Jaylynn apretó los puños a los costados. «No tengo ni idea de qué estás hablando».
«Jerred no está aquí. ¿A quién estás fingiendo ser?». Thea arqueó una ceja. Su voz era tranquila, casi indolente. «¿De verdad esperas que me crea que no tuviste nada que ver con esos rumores?».
El rostro de Jaylynn se tensó al darse cuenta de que su actuación se había desmoronado. Enderezó los hombros y dijo con franqueza: «¿Y qué si lo hice?». Su tono era frío. «No es como si yo hubiera grabado ese vídeo. A ti y al Dr. Warren os pilló la cámara. Yo solo ayudé a difundir un poco la historia».
«A ver si lo entiendo bien», dijo Thea, con palabras agudas y deliberadas. «Quieres avivar el rumor sobre Vincent y yo, y luego recordar a todo el mundo que sigo siendo la mujer de Jerred. De esa forma, puedes presentarme como la esposa infiel y empujar a Jerred a divorciarse de mí. ¿No es ese tu gran plan?».
Thea desenmascaró sin piedad la estratagema de Jaylynn. «Jaylynn, ¿de verdad creías que tu plan era infalible? ¿Creías que, una vez que mi nombre quedara por los suelos, Jerred, preocupado por la reputación de la empresa, se apresuraría a divorciarse de mí?».
Jaylynn no dijo nada.
Pero el destello de pánico en sus ojos le indicó a Thea que había dado en el clavo.
Thea exhaló un suspiro silencioso. «Pero parece que has olvidado algo», dijo, con palabras mesuradas y firmes. «Un divorcio requiere el consentimiento de ambas partes. Aunque Jerred lo quiera, mientras yo diga que no, el matrimonio sigue en pie. Y tú, Jaylynn, no podrás casarte con Jerred si eso ocurre».
Las palabras cayeron, dejando la habitación en silencio.
Jaylynn levantó la mirada y se encontró con los ojos de Thea, que estaban tranquilos pero eran indescifrables.
Desde que había regresado, Jaylynn lo había tenido casi todo bajo control.
Jerred. Thea.
Habían caído directamente en sus intrigas, moviéndose exactamente como ella había planeado.

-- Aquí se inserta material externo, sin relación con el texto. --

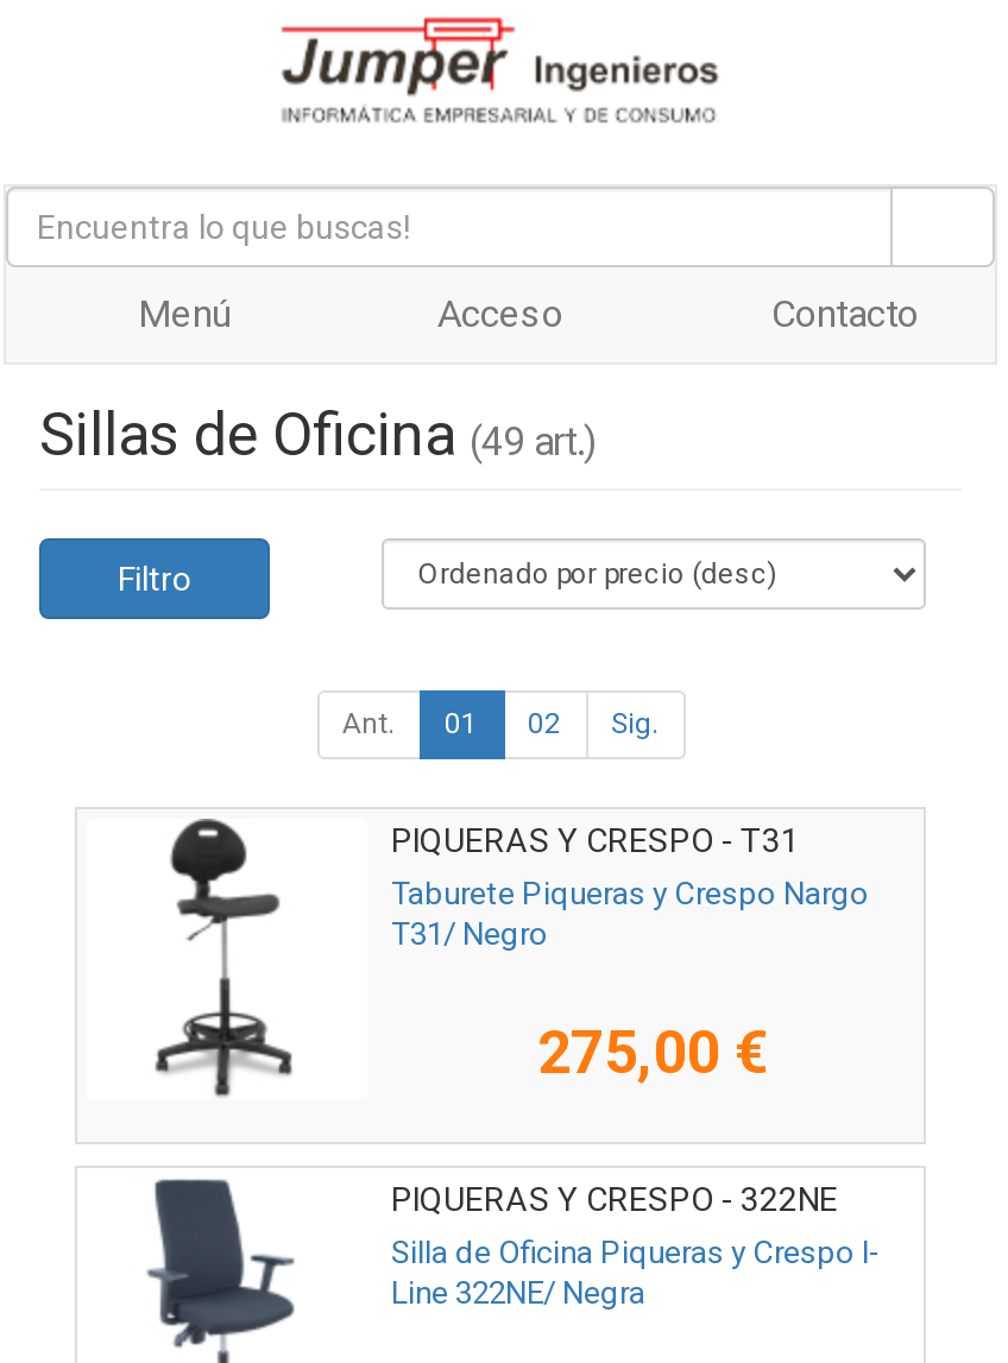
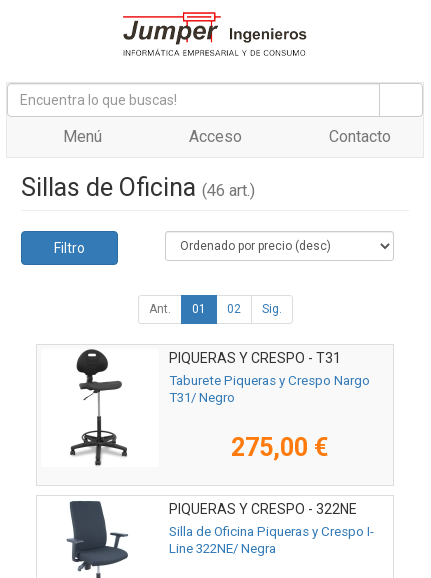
[39,400,596,469] Sillas de Oficina (49 art.) -> [21,173,255,202] Sillas de Oficina (46 art.)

Nunca había considerado a Thea como alguien a quien temer. Para ella, Thea no era más que una persona corriente del campo, sencilla, demasiado confiada y perdidamente enamorada de Jerred.
Pero ahora, al fijarse en unos ojos que brillaban con una amenaza silenciosa, se dio cuenta de lo equivocada que había estado con respecto a Thea.
El silencio se prolongó hasta que Jaylynn, finalmente, frunció el ceño y preguntó: «¿A qué te refieres exactamente?».
«Lo que digo es que, si me provocas», dijo Thea, con un tono firme y frío, «nunca te convertirás en la señora Willis».
Su mirada se clavó en Jaylynn, lo suficientemente penetrante como para herir. «Así que esto es lo que vas a hacer. Elimina todos los rumores que haya en Internet sobre Vincent y sobre mí. Si no lo haces, retrasaré el divorcio todo el tiempo que haga falta. Un año. Quizá dos. A ver si tu supuesta salud frágil puede sobrevivir a eso».
La expresión de Jaylynn se ensombreció. El aire entre ellas se volvió denso de tensión.
Thea cogió la taza que tenía al lado y dio un sorbo lento de café. «Tienes dos horas para decidirte», dijo con voz serena. «Si esas mentiras siguen ahí después de eso, llamaré yo misma a Jerred y le diré que el acuerdo de divorcio queda descartado».
Dejó la taza en su sitio y se levantó del sofá. «El tiempo corre».
Mientras Thea se dirigía hacia la puerta, Jaylynn apretó la manta que tenía en el regazo con tanta fuerza que la tela se retorció bajo sus dedos.
«Thea». La voz de Jaylynn resonó justo cuando Thea llegaba a la puerta. «Retiraré los rumores», dijo, apretando los dientes. «Pero tienes que prometerme que formalizarás el divorcio esta semana».
Thea se detuvo con la mano en el pomo de la puerta.
Una risa débil y fría se le escapó de los labios. «No te preocupes», dijo. «Si Jerred quiere formalizar el divorcio, allí estaré. Pero no soy yo quien está retrasando el proceso de divorcio. Es él».